REUNIÃO
Mercado reage bem
O Banco Central surpreendeu o mercado ao fazer um corte na taxa básica de juros maior do que o esperado pela maior parte dos analistas. O Copom (Comitê de Política Monetária) decidiu reduzir a Selic em 0,5 ponto percentual, para 14,25% ao ano, enquanto o mercado esperava uma redução de só 0,25 ponto.

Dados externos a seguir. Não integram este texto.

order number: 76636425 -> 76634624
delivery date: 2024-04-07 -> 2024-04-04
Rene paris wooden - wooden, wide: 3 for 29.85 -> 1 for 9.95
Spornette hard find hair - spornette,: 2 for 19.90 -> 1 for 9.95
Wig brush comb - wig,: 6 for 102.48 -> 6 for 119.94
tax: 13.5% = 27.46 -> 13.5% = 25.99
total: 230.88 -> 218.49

O comitê tomou a decisão na última reunião antes do primeiro turno das eleições. A taxa de juros é a menor desde o início das reuniões do Copom, em 1996. O fator que mais justifica o menor conservadorismo do Banco Central é a tendência de queda da inflação.
No último levantamento feito pela autoridade monetária, o mercado financeiro esperava uma inflação de 3,66%, contra um aumento dos preços de 3,77% na reunião anterior.

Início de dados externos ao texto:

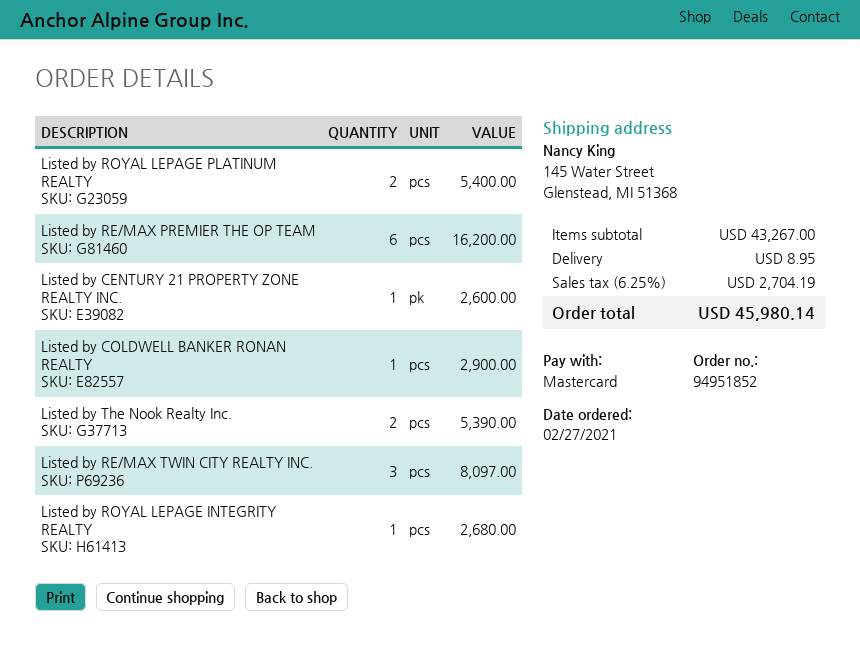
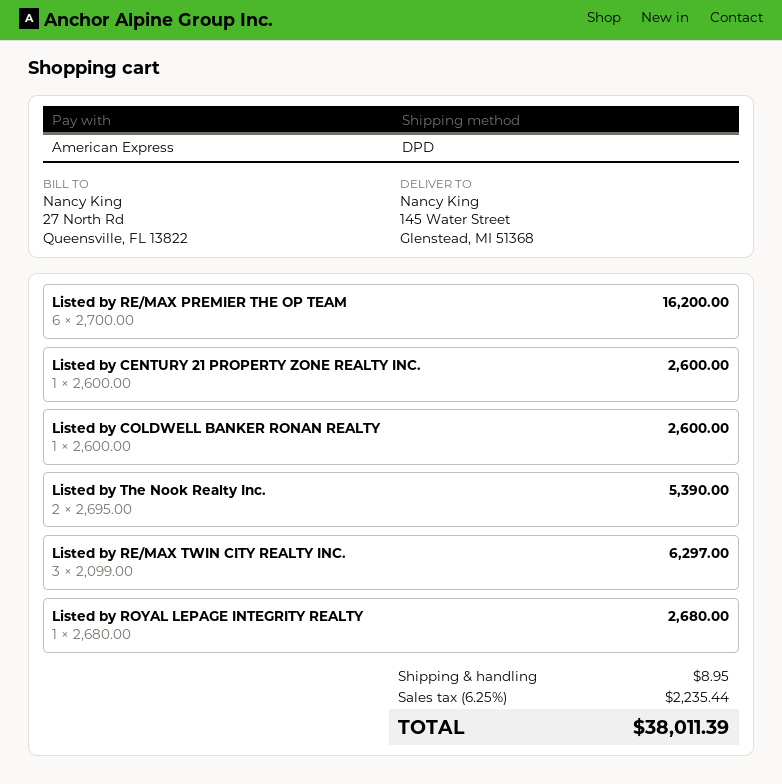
payment method: Mastercard -> American Express
Listed by ROYAL LEPAGE PLATINUM REALTY: 2 for 5400.00 -> none
Listed by COLDWELL BANKER RONAN REALTY: 1 for 2900.00 -> 1 for 2600.00
Listed by RE/MAX TWIN CITY REALTY INC.: 3 for 8097.00 -> 3 for 6297.00
tax: 6.25% = 2704.19 -> 6.25% = 2235.44
total: 45980.14 -> 38011.39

A meta de inflação oficial é de 4,5% de acordo com o IPCA (Índice de Preços ao Consumidor Amplo) - com uma margem de tolerância de dois pontos para cima ou para baixo.
Além disso, o crescimento da economia parece que não provocará pressão sobre os preços - o IBGE divulga hoje o PIB (Produto Interno Bruto) do segundo trimestre.
No cenário internacional, o Fed (Federal Reserve, o BC dos EUA) anunciou anteontem uma certa preocupação com a desaceleração da economia do país, após dois anos de aumento da taxa de juros - hoje em 5,25% ao ano.
A maior parte do mercado apostava em um corte de apenas 0,25 ponto percentual, já que na ata da última reunião o Copom indicava ‘maior parcimônia’, principalmente porque há uma preocupação sobre os efeitos que a decisão de ontem e dos próximos encontros terão sobre a economia a partir do ano que vem.